La gauche pouvait obtenir le référendum. En votant contre la révision, lundi, le PS avait la possibilité, avec ses alliés, de faire échouer de quinze voix le coup de force de Sarkozy. Retour sur un scrutin.

L’analyse du vote des parlementaires donne raison aux partisans du « non » à la révision constitutionnelle à Versailles. Si toute la gauche avait voté contre, lundi, au Congrès du Parlement, au lieu de s’abstenir ou de l’approuver, comme une partie de ses élus l’ont fait, elle aurait réuni quinze voix de plus que nécessaire pour faire échouer le projet. 

À l’heure qu’il est, Nicolas Sarkozy aurait dû reconnaître sa défaite sur la ratification parlementaire du traité de Lisbonne, la première depuis son élection. Il aurait convoqué, le soir même, une réunion de crise à l’Élysée, et aurait dû se rendre à l’évidence : pour poursuivre la ratification du traité, la seule possibilité serait de convoquer un référendum sur la révision constitutionnelle préalable, comme l’y autorise l’article 89 de la Constitution, et, le cas échéant, sur le traité lui-même. 

Quand La gauche aide à empêcher le vote du peuple…

En effet, si toute la gauche avait voté contre, le total aurait été de 356 voix, plus 16 voix d’élus de droite qui ont refusé la révision, lundi, soit 372 voix contre le projet (au lieu de 181) et 519 voix (au lieu de 559) en faveur de la révision. Dans ce cas, la majorité des trois cinquièmes requise, calculée sur 891 suffrages exprimés, aurait été de 535 voix. Le projet n’aurait donc pas été adopté. La minorité de blocage s’établissant, elle, à 357 voix, aurait été franchie de 15 voix.

Rien de tout cela n’est arrivé, puisque 40 parlementaires PS, Verts et PRG (17 députés et 23 sénateurs) ont voté pour la révision et 151 se sont abstenus ou n’ont pas voté (100 députés et 51 sénateurs). Les 44 élus communistes et républicains, eux, ont voté contre, avec 121 autres élus de gauche. Pour la secrétaire nationale du PCF, Marie-George Buffet, « la déception est grande.

La gauche a échoué à infliger une lourde défaite à la droite et manqué l’occasion de placer l’Europe sous le contrôle des peuples ». Sur son blog, le sénateur socialiste Jean-Luc Mélenchon s’est livré au même calcul et aboutit à des conclusions identiques, à trois voix près (1). « Je suis très amer, écrit-il. La gauche aidant la droite à empêcher le vote du peuple. La honte… »

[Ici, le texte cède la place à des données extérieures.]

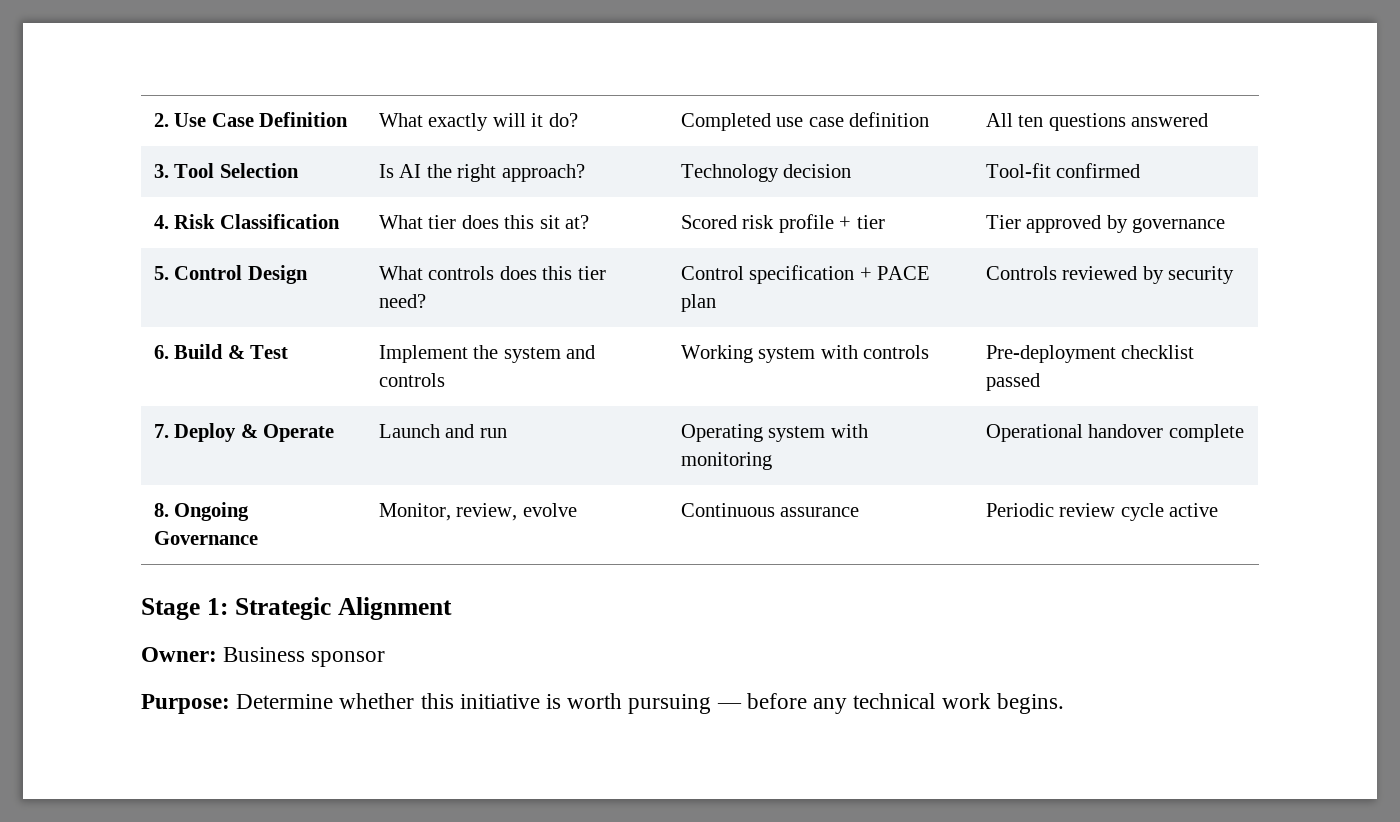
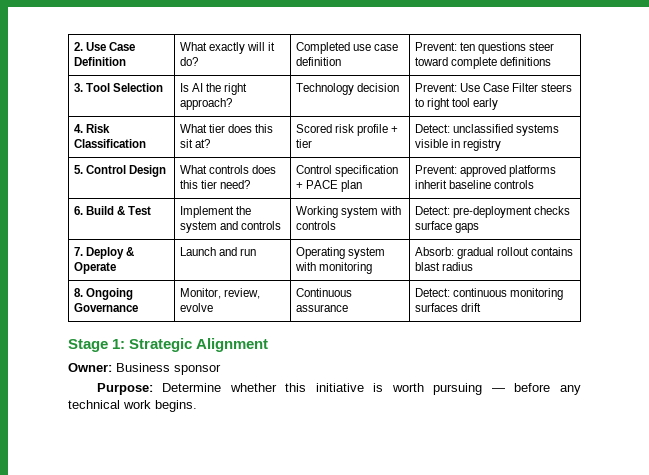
- 2. Use Case Definition | What exactly will it do? | Completed use case definition | All ten questions answered
+ 2. Use Case Definition | What exactly will it do? | Completed use case definition | Prevent: ten questions steer toward complete definitions
- 3. Tool Selection | Is AI the right approach? | Technology decision | Tool-fit confirmed
+ 3. Tool Selection | Is AI the right approach? | Technology decision | Prevent: Use Case Filter steers to right tool early
- 4. Risk Classification | What tier does this sit at? | Scored risk profile + tier | Tier approved by governance
+ 4. Risk Classification | What tier does this sit at? | Scored risk profile + tier | Detect: unclassified systems visible in registry
- 5. Control Design | What controls does this tier need? | Control specification + PACE plan | Controls reviewed by security
+ 5. Control Design | What controls does this tier need? | Control specification + PACE plan | Prevent: approved platforms inherit baseline controls
- 6. Build & Test | Implement the system and controls | Working system with controls | Pre-deployment checklist passed
+ 6. Build & Test | Implement the system and controls | Working system with controls | Detect: pre-deployment checks surface gaps
- 7. Deploy & Operate | Launch and run | Operating system with monitoring | Operational handover complete
+ 7. Deploy & Operate | Launch and run | Operating system with monitoring | Absorb: gradual rollout contains blast radius
- 8. Ongoing Governance | Monitor, review, evolve | Continuous assurance | Periodic review cycle active
+ 8. Ongoing Governance | Monitor, review, evolve | Continuous assurance | Detect: continuous monitoring surfaces drift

Avant le vote, Pierre Moscovici, principal orateur PS au Congrès en faveur de l’abstention, n’a cessé de répéter ne pas être sûr que la gauche soit en mesure de faire échouer le coup de force au Congrès et que, en tout état de cause, la révision était « une étape technique » incontournable pour obtenir un référendum. Il a évoqué les « précédents » de Maastricht et du traité constitutionnel, où la révision parlementaire avait précédé les consultations populaires. Un argument rusé mais fallacieux. En 1992 et 2005, les référendums ont été décidés et annoncés bien avant les révisions.

En aucun cas la révision de la Constitution n’avait donc « autorisé » le président à convoquer le référendum, encore moins ne l’y avait obligé. Pour preuve, d’ailleurs, si on s’était contenté de suivre les députés et sénateurs en 2005, le traité aurait été approuvé à 93 % par un Parlement qui s’était empressé de l’inscrire dans la Constitution, quelques semaines avant que les Français ne le rejettent à 55 % ! À l’époque, seuls les communistes s’étaient opposés à un projet qui « aurait dû être soumis aux Français par référendum en même temps que le traité ».

Dès cette nuit, ratification par le parlement

La révision votée au Congrès, Nicolas Sarkozy programme la ratification par le Parlement, dès cette nuit, du traité lui-même… Aucun référendum n’est à l’horizon. La dérisoire motion référendaire déposée ce soir, à l’Assemblée nationale, par le PS, n’y fera rien, la droite étant cette fois majoritaire à elle seule. Le président des députés PS, Jean-Marc Ayrault, n’y croit même pas puisqu’il dit attendre « une majorité » dans son groupe pour entériner le traité. En cohérence, enfin, avec l’abstention sur la révision…

(1) Deux élus de droite disent s’être trompés en votant contre, mais le règlement n’admet « aucune rectification » ; et il omet la députée PS élue à Chartres dimanche, autorisée à voter parmi les « non-inscrits » et qui s’est abstenue.